LinuxQuestions.org

LinuxQuestions.org (/questions/)
-   Programming (https://www.linuxquestions.org/questions/programming-9/)
-   -   How can I purge files logarithmically by modification date (BASH)? (https://www.linuxquestions.org/questions/programming-9/how-can-i-purge-files-logarithmically-by-modification-date-bash-923914/)

gunnarflax 01-15-2012 12:58 PM

How can I purge files logarithmically by modification date (BASH)?
 
Hi!

Today I do backups regularly but purge old backups older than a specific date. What I would like is to save all files from the last two days, one file per day from the last week, one file per week for the last month, one file per month for the last year and one file for every year.

I don't fully understand what logic I should implement to achieve something like this. Can anyone help me with pointers on how to implement this and maybe suggestion on packages that can be of help?

What I have achieved so far is this:

Code:

smart_rm ()
{
        #If wrong number of parameters been specified exit
        if [ -z "$1" ]; then
                echo "$ISO_DATETIME [ERROR]: You must specify a directory to clean."
                return 1
        fi

        local TRGT_DIR=$1

        #Target must be a directory
        if [ ! -d "$TRGT_DIR" ]; then
                echo "$ISO_DATETIME [ERROR]: The target must exist and be a directory."
                return 1
        fi

        #Make sure that the path ends with /
        if [ "${TRGT_DIR#${TRGT_DIR%?}}" != "/" ]; then
                TRGT_DIR="${TRGT_DIR}/"
        fi

        #Select and sort all files
        local FILES

        for i in $(ls -t $TRGT_DIR)
        do
                FILES=(${FILES[@]} "${TRGT_DIR}${i}")
        done

        #Delete files
        local FILES_TO_KEEP
        local FILES_FROM_LAST_WEEK

        for i in ${FILES[@]}
        do
                local MOD_DATE=$(stat -c %y $FILE)
                MOD_DATE=$(date -d "${MOD_DATE:0:10}" +%s)

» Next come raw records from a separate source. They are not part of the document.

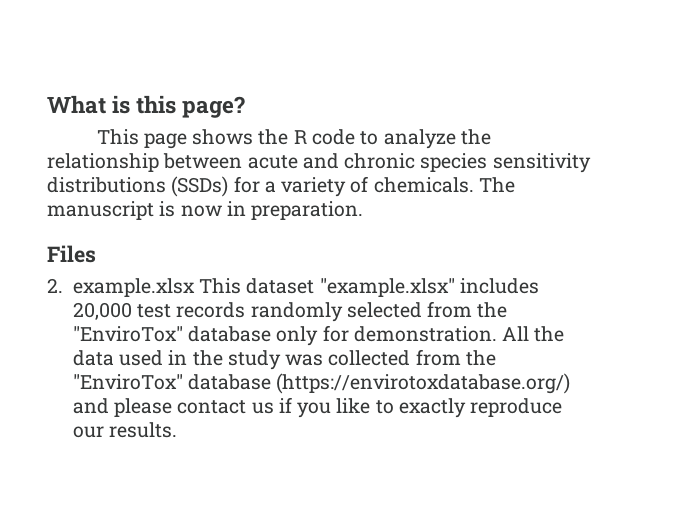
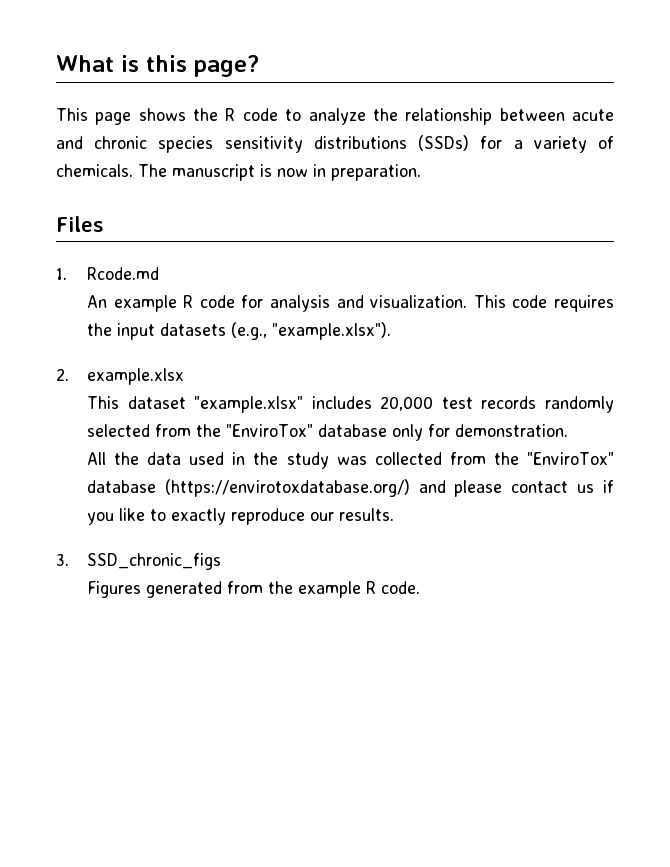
(96, 254) none -> [56,267,159,280] [86,295,614,312] [86,322,391,340] // 1. Rcode.md // An example R code for analysis and visualization. This code requires the input datasets (e.g., "example.xlsx").
(195, 287) none -> (184, 376) //
(497, 334) none -> (568, 430) //
(178, 430) none -> [56,553,221,570] [86,581,420,598] // 3. SSD_chronic_figs // Figures generated from the example R code.

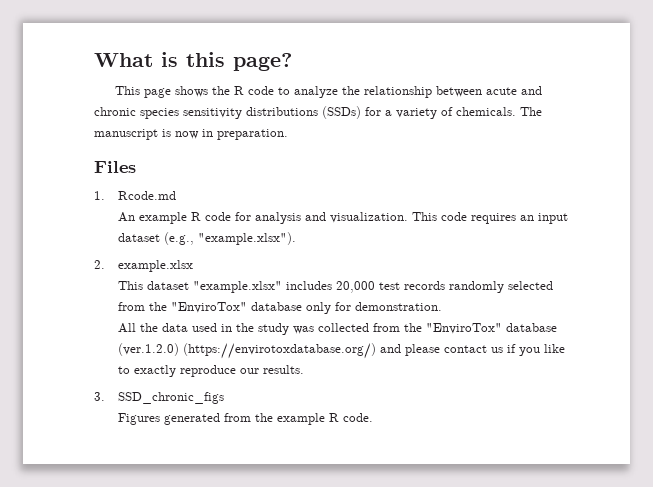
[86,323,226,340] the input datasets -> [520,213,569,224] [118,233,161,242] an input dataset
(156, 486) none -> [118,343,180,356] (ver.1.2.0)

                #If file has been modified within two days we save it
                if [ $MOD_DATE > $(date -d "2 days ago" +%s) ]; then
                        FILES_TO_KEEP=(${FILES[@]} "${TRGT_DIR}${i}")
                fi

#WHAT NOW?!?!

        done
}

Thanks!

rigor 01-15-2012 11:27 PM

Have you you looked at the exec mtime and similar options on the find command?

CollieJim 01-16-2012 12:16 AM

Some possible logic:
Code:

BASENAME = SomeFileName


if day of month == 1
  BASENAME = $BASENAME + "_MO"
if day of month == 1  and  month == 6  then
  BASENAME = $BASENAME + "_AN"
if day of week == MONDAY
  BASENAME = $BASENAME + "_WK"

do backups

for each backup file
  if *AN*
      continue
  else if *MO*
      if older than 1 year
          delete
      fi
      continue
  else if *WK*
      if older than 30 days
          delete
      fi
      continue
  else
      if older than 7 days
          delete
      fi


devUnix 01-16-2012 12:40 AM

CollieJim's pseudo code looks good. You have to decide on Day of Week, Day of Month, Month of Year values, etc.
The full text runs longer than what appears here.